According to the International Transport Forum, business air travel alone accounted for around 12% of total airline emissions pre-COVID. With Scope 3 reporting tightening, eliminating avoidable travel is a fast win.
You can’t open up a live transformer. You shouldn’t be climbing a turbine tower for a sales demo. And if you’ve ever had to tour a confined substation with new hires, you know the hazards are real.
Immersive tech changes the equation.
Matt described how clients now bring new engineers into simulated nacelles, substations, or marine engine rooms before they ever step foot on-site. They explore. They interact. They learn. All without touching a live wire or donning a hard hat.
And it’s not just new hires. It’s regulators. Salespeople. Sustainability leads. Finance stakeholders. Anyone who needs to understand what the asset does, how it operates, and why it matters, without compromising safety.
The ability to offer deep engineering context without the risk of injury is a game-changer.
Yes, immersive tech requires upfront investment. But compared to the cost of flying subject-matter experts across the world, booking meeting venues, arranging demos, paying per diems, and suffering project delays due to misalignment? It’s a rounding error.
With immersive technologies, engineering firms get a shared, persistent environment for communication and onboarding. Want to show a potential client how your hydrogen-ready turbine interfaces with legacy infrastructure? No problem. Want to onboard 50 technicians in 10 countries without flying a single one of them in? Easy.
And the savings aren’t just financial.
There’s efficiency. Engineers no longer spend hours building custom decks for every sales pitch. There’s consistency. Every stakeholder sees the same model, experiences the same walkthrough, and leaves with the same understanding.
And perhaps most critically, there’s speed. In fast-moving procurement cycles, clarity wins deals. Immersive tech delivers that clarity.
In the first year of launching Hidden Creative, Matt spent over 250 days travelling.
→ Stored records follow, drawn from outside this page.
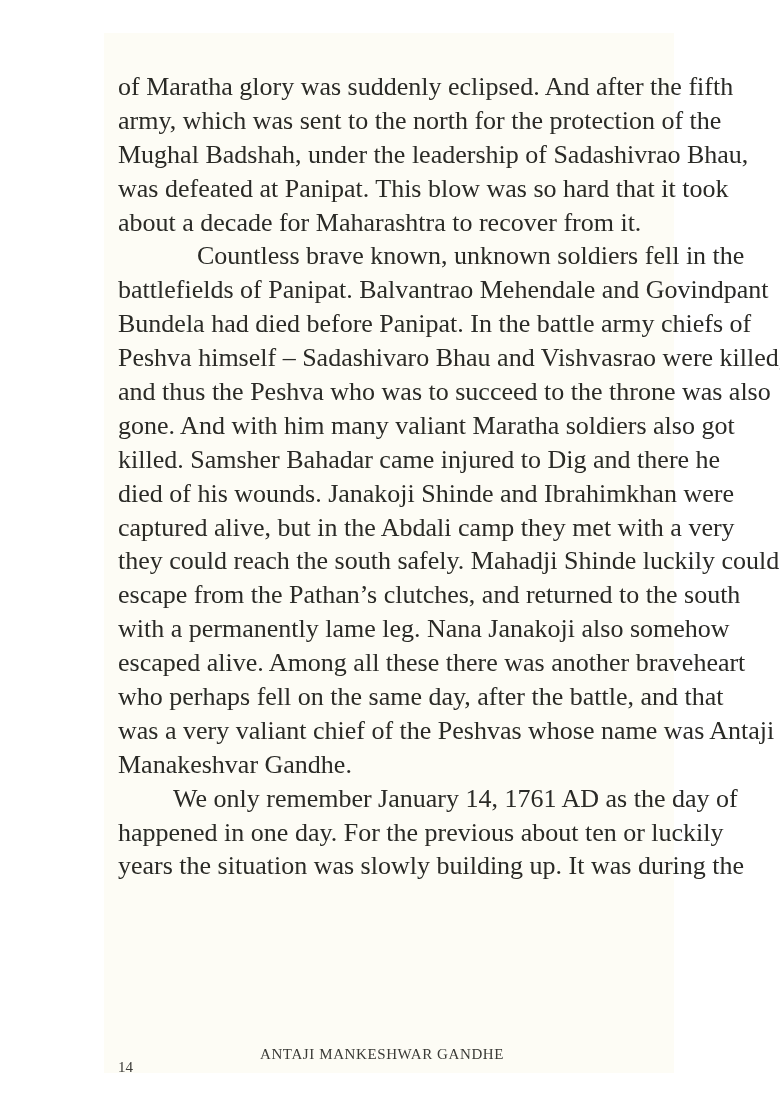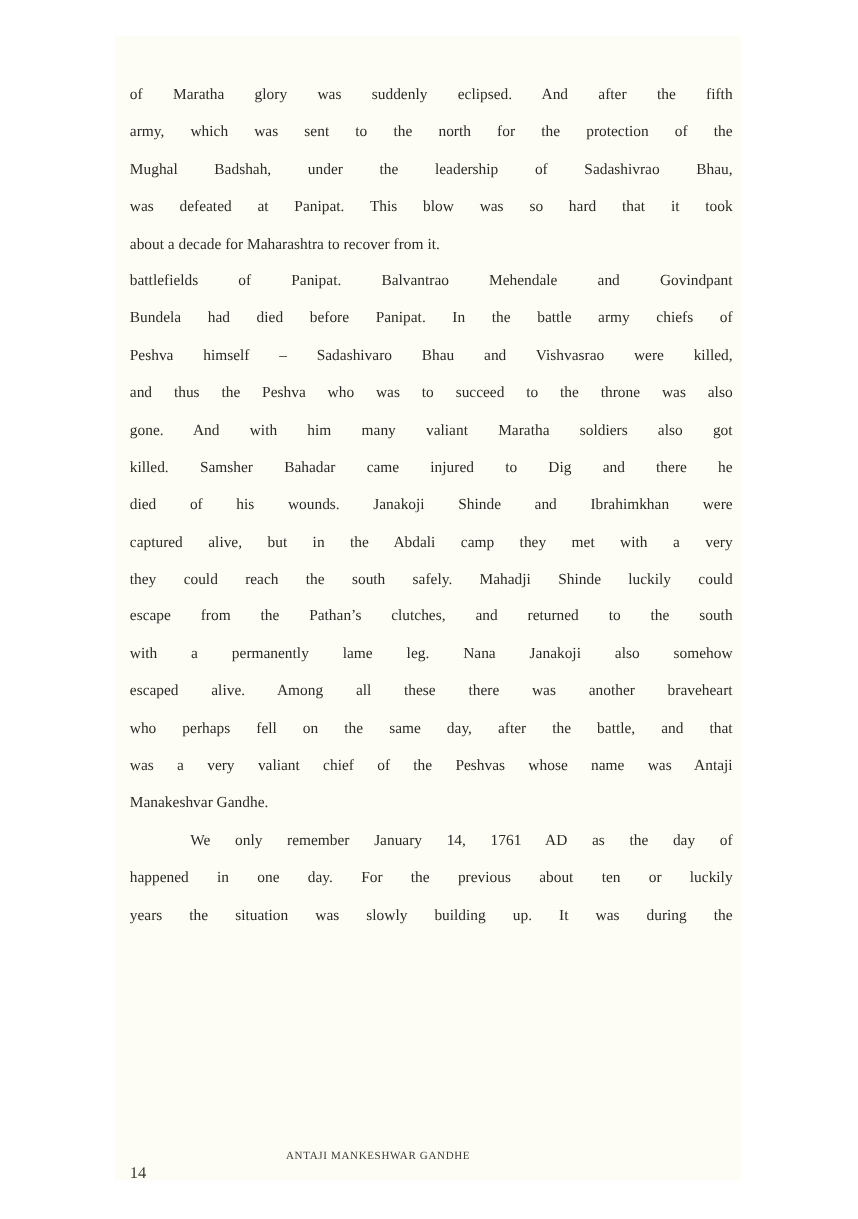"of Maratha glory was suddenly" .text-block { font-size: 14px -> 26px }
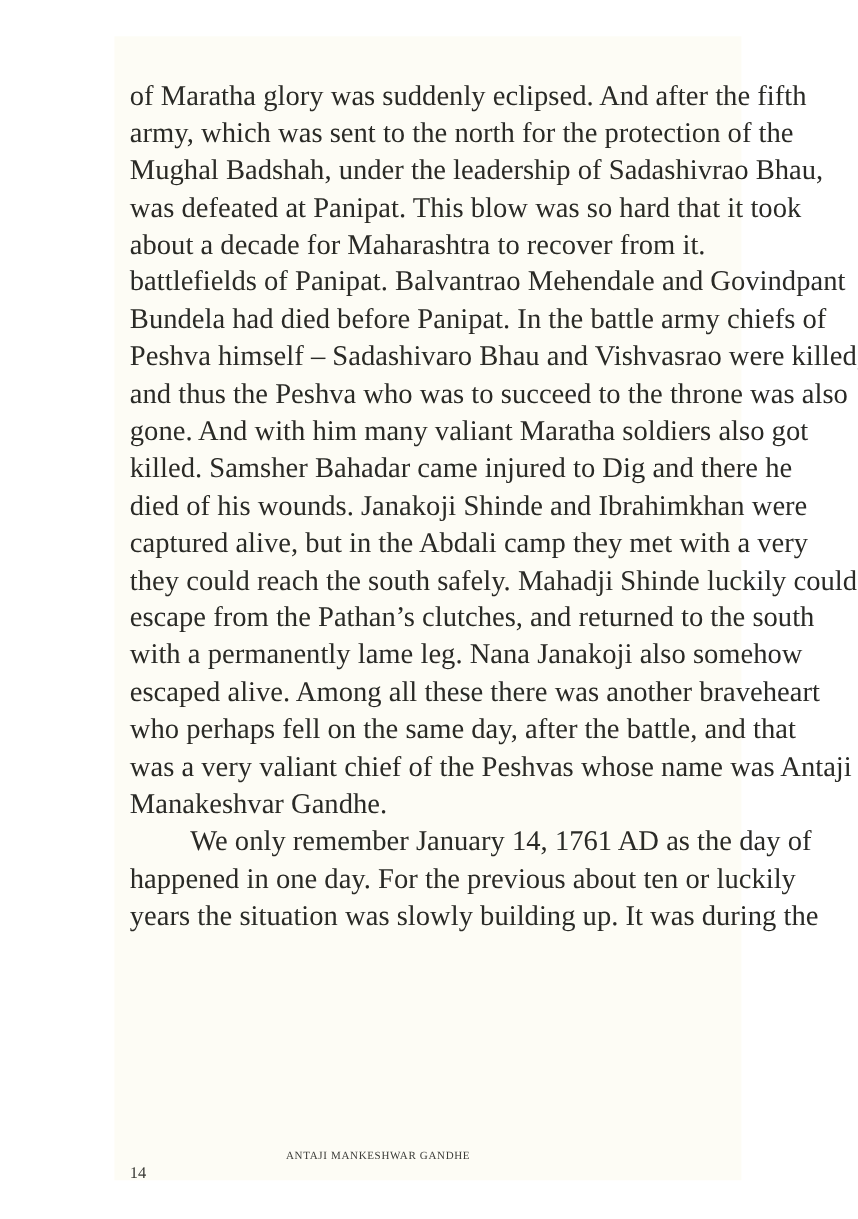"Countless brave known, unknown soldiers" span.line { html: none -> <span>Countless brave known, unknown soldiers fell in the</span> }
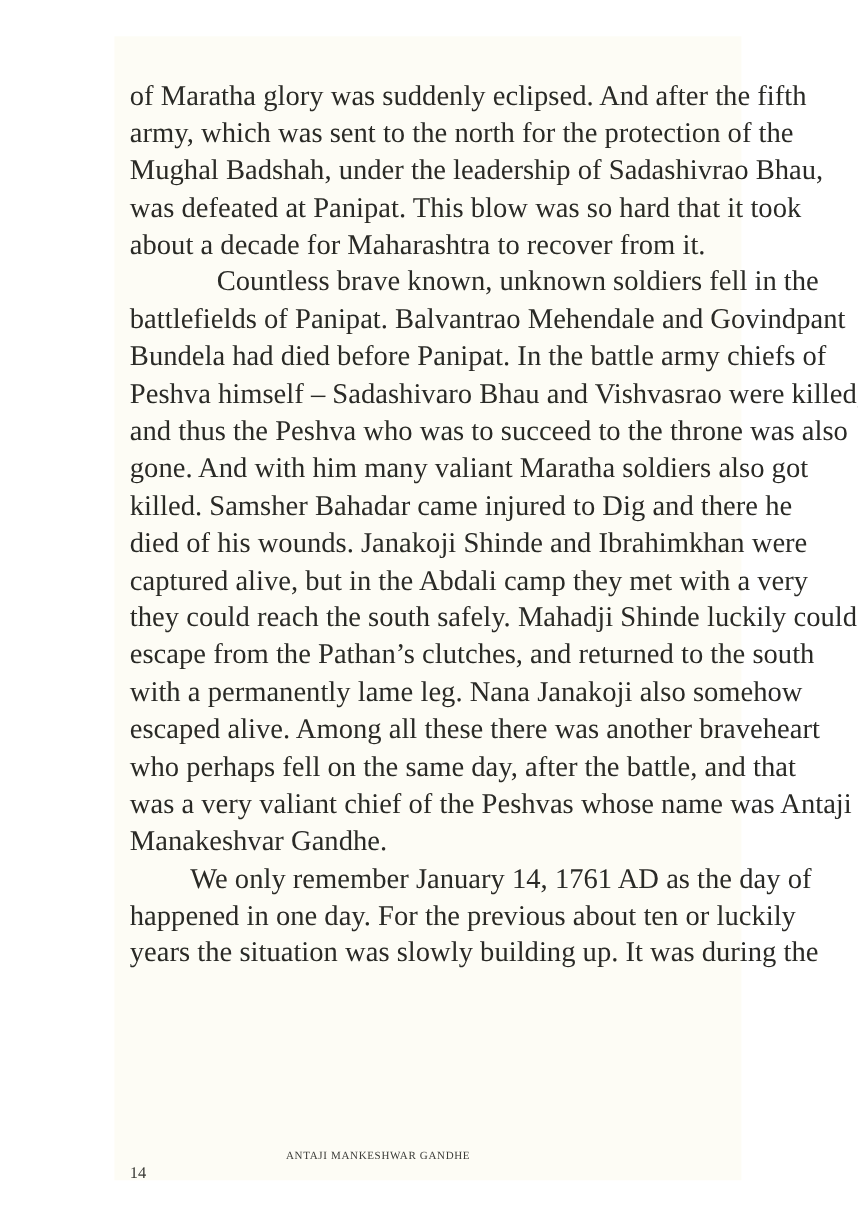"ANTAJI MANKESHWAR GANDHE" .running-title { font-size: 10px -> 15px }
That’s nearly nine months on the road. It’s unsustainable, not just environmentally but personally.
We often talk about emissions and cost when we advocate for less business travel. But let’s not forget the human side.
Every night in a hotel is a night away from family. Every red-eye flight is a drain on wellbeing. And burnout, especially in high-skill, high-demand engineering roles, is real.
Immersive environments allow senior experts to be present at critical moments without being physically present. That’s a win for families, a win for talent retention, and a win for the long-term health of engineering teams.
In industries like energy and infrastructure, the skills gap isn’t coming. It’s here.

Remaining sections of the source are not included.